* _Directions_
Without copying any pictures, restate exactly the lines from the start of the records through the line containing "Inhalt (vgl. Vonhoegen 2009: 77).".
───── Supplied material ─────
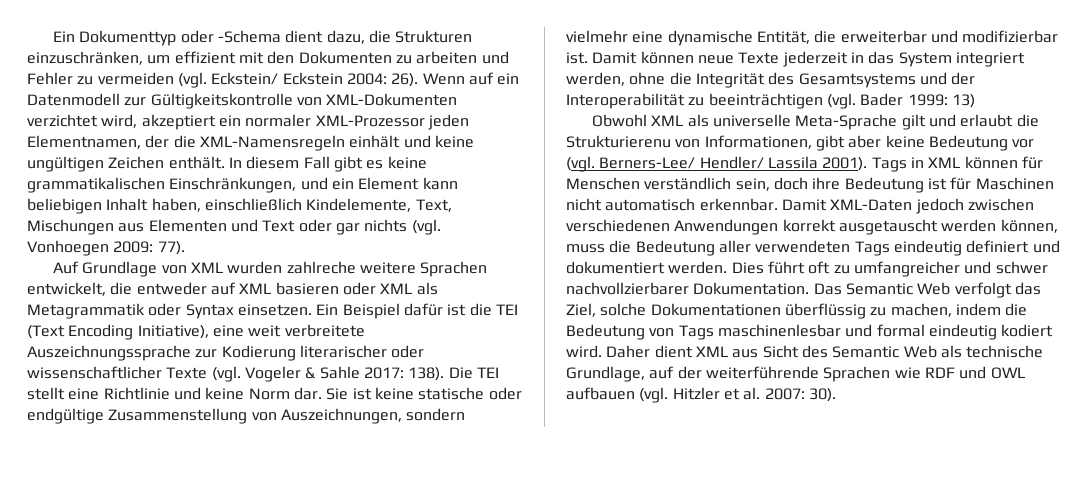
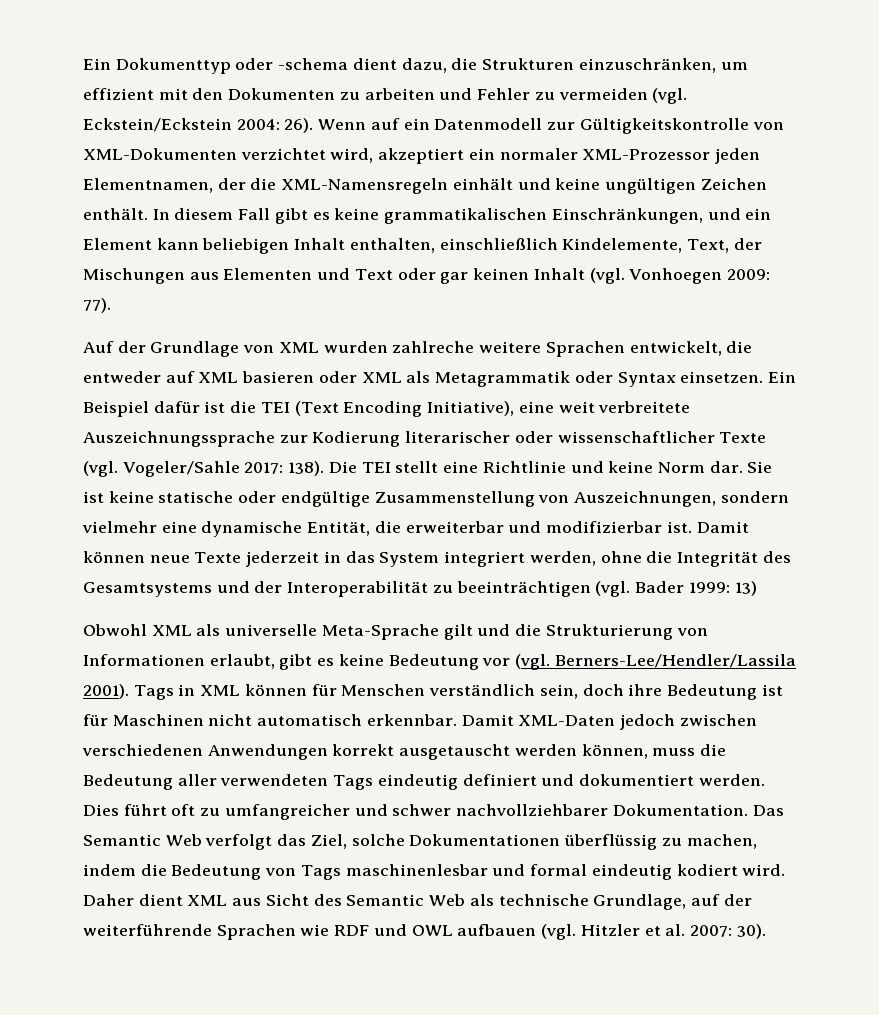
- Ein Dokumenttyp oder -Schema dient dazu, die Strukturen einzuschränken, um effizient mit den Dokumenten zu arbeiten und Fehler zu vermeiden (vgl. Eckstein/ Eckstein 2004: 26).
+ Ein Dokumenttyp oder -schema dient dazu, die Strukturen einzuschränken, um effizient mit den Dokumenten zu arbeiten und Fehler zu vermeiden (vgl. Eckstein/Eckstein 2004: 26).
- In diesem Fall gibt es keine grammatikalischen Einschränkungen, und ein Element kann beliebigen Inhalt haben, einschließlich Kindelemente, Text, Mischungen aus Elementen und Text oder gar nichts (vgl. Vonhoegen 2009: 77).
+ In diesem Fall gibt es keine grammatikalischen Einschränkungen, und ein Element kann beliebigen Inhalt enthalten, einschließlich Kindelemente, Text, der Mischungen aus Elementen und Text oder gar keinen Inhalt (vgl. Vonhoegen 2009: 77).
- Auf Grundlage von XML wurden zahlreche weitere Sprachen entwickelt, die entweder auf XML basieren oder XML als Metagrammatik oder Syntax einsetzen.
+ Auf der Grundlage von XML wurden zahlreche weitere Sprachen entwickelt, die entweder auf XML basieren oder XML als Metagrammatik oder Syntax einsetzen.
- Ein Beispiel dafür ist die TEI (Text Encoding Initiative), eine weit verbreitete Auszeichnungssprache zur Kodierung literarischer oder wissenschaftlicher Texte (vgl. Vogeler & Sahle 2017: 138).
+ Ein Beispiel dafür ist die TEI (Text Encoding Initiative), eine weit verbreitete Auszeichnungssprache zur Kodierung literarischer oder wissenschaftlicher Texte (vgl. Vogeler/Sahle 2017: 138).
- Obwohl XML als universelle Meta-Sprache gilt und erlaubt die Strukturierenu von Informationen, gibt aber keine Bedeutung vor (vgl. Berners-Lee/ Hendler/ Lassila 2001).
+ Obwohl XML als universelle Meta-Sprache gilt und die Strukturierung von Informationen erlaubt, gibt es keine Bedeutung vor (vgl. Berners-Lee/Hendler/Lassila 2001).
- Dies führt oft zu umfangreicher und schwer nachvollzierbarer Dokumentation.
+ Dies führt oft zu umfangreicher und schwer nachvollziehbarer Dokumentation.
─────
* _The answer_
- Ein Dokumenttyp oder -Schema dient dazu, die Strukturen einzuschränken, um effizient mit den Dokumenten zu arbeiten und Fehler zu vermeiden (vgl. Eckstein/ Eckstein 2004: 26).
+ Ein Dokumenttyp oder -schema dient dazu, die Strukturen einzuschränken, um effizient mit den Dokumenten zu arbeiten und Fehler zu vermeiden (vgl. Eckstein/Eckstein 2004: 26).
- In diesem Fall gibt es keine grammatikalischen Einschränkungen, und ein Element kann beliebigen Inhalt haben, einschließlich Kindelemente, Text, Mischungen aus Elementen und Text oder gar nichts (vgl. Vonhoegen 2009: 77).
+ In diesem Fall gibt es keine grammatikalischen Einschränkungen, und ein Element kann beliebigen Inhalt enthalten, einschließlich Kindelemente, Text, der Mischungen aus Elementen und Text oder gar keinen Inhalt (vgl. Vonhoegen 2009: 77).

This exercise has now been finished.